> GOAL OF THE EXERCISE: Could you restate word for word every line from the one containing "[197,206,612,229] [76,230,610,251] [76,254,274,275]" to the end of the records, and nothing else?

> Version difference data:
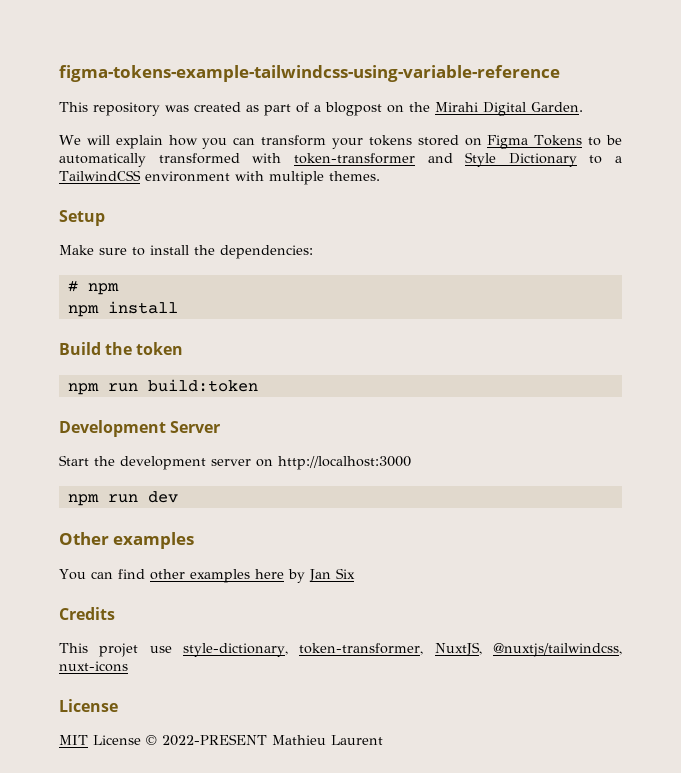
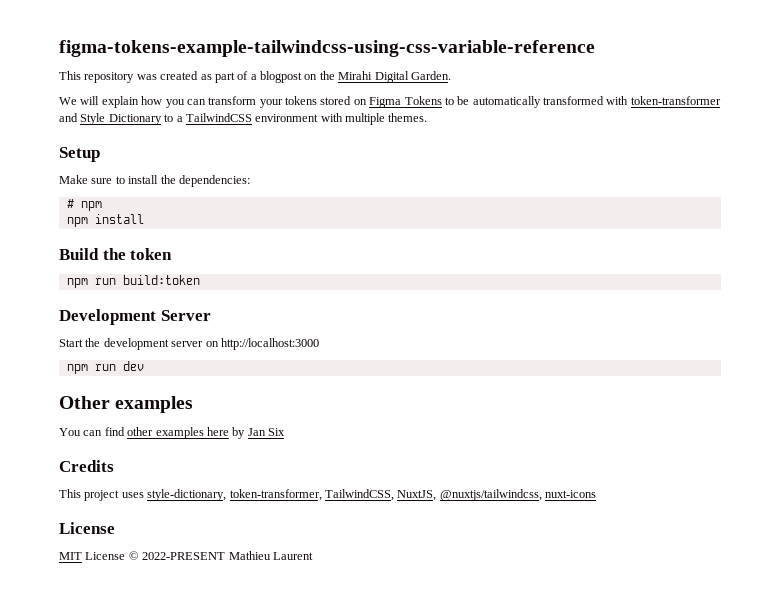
[59,65,560,82] figma-tokens-example-tailwindcss-using-variable-reference -> [59,40,595,57] figma-tokens-example-tailwindcss-using-css-variable-reference
[99,643,172,657] projet use -> [84,490,144,501] project uses
(424, 649) none -> [324,489,394,501] TailwindCSS,

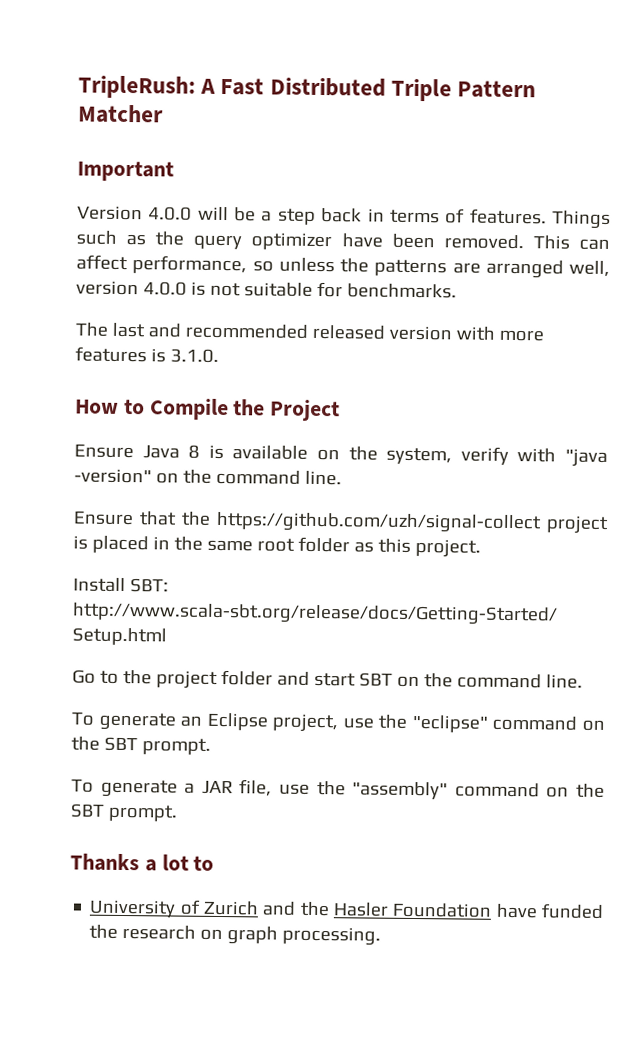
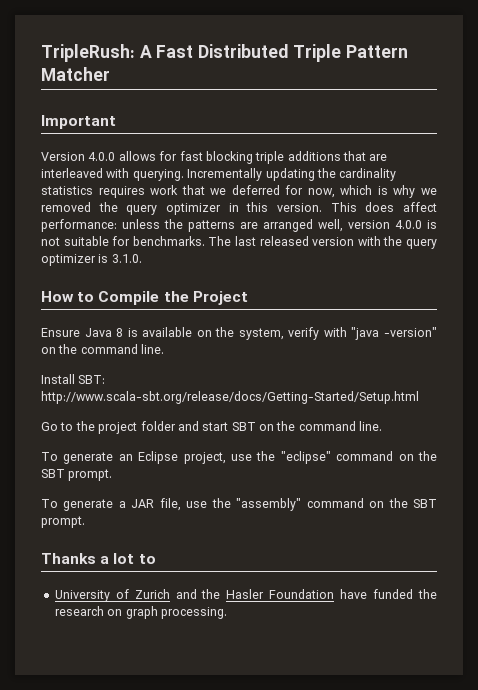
[197,206,612,229] [76,230,610,251] [76,254,274,275] will be a step back in terms of features. Things such as the query optimizer have been removed. This can affect performance, so -> [118,151,388,164] [41,168,397,181] [41,185,438,198] [41,202,438,215] [41,219,117,232] allows for fast blocking triple additions that are interleaved with querying. Incrementally updating the cardinality statistics requires work that we deferred for now, which is why we removed the query optimizer in this version. This does affect performance:
(457, 291) // -> (205, 241) none
[147,323,308,339] and recommended -> (256, 241) none
[498,329,544,342] [75,346,147,363] more features -> [383,236,438,249] [41,254,96,266] the query optimizer
[73,511,609,534] [73,535,481,558] // Ensure that the https://github.com/uzh/signal-collect project is placed in the same root folder as this project. -> (165, 349) none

> EXERCISE ANSWER:
[197,206,612,229] [76,230,610,251] [76,254,274,275] will be a step back in terms of features. Things such as the query optimizer have been removed. This can affect performance, so -> [118,151,388,164] [41,168,397,181] [41,185,438,198] [41,202,438,215] [41,219,117,232] allows for fast blocking triple additions that are interleaved with querying. Incrementally updating the cardinality statistics requires work that we deferred for now, which is why we removed the query optimizer in this version. This does affect performance:
(457, 291) // -> (205, 241) none
[147,323,308,339] and recommended -> (256, 241) none
[498,329,544,342] [75,346,147,363] more features -> [383,236,438,249] [41,254,96,266] the query optimizer
[73,511,609,534] [73,535,481,558] // Ensure that the https://github.com/uzh/signal-collect project is placed in the same root folder as this project. -> (165, 349) none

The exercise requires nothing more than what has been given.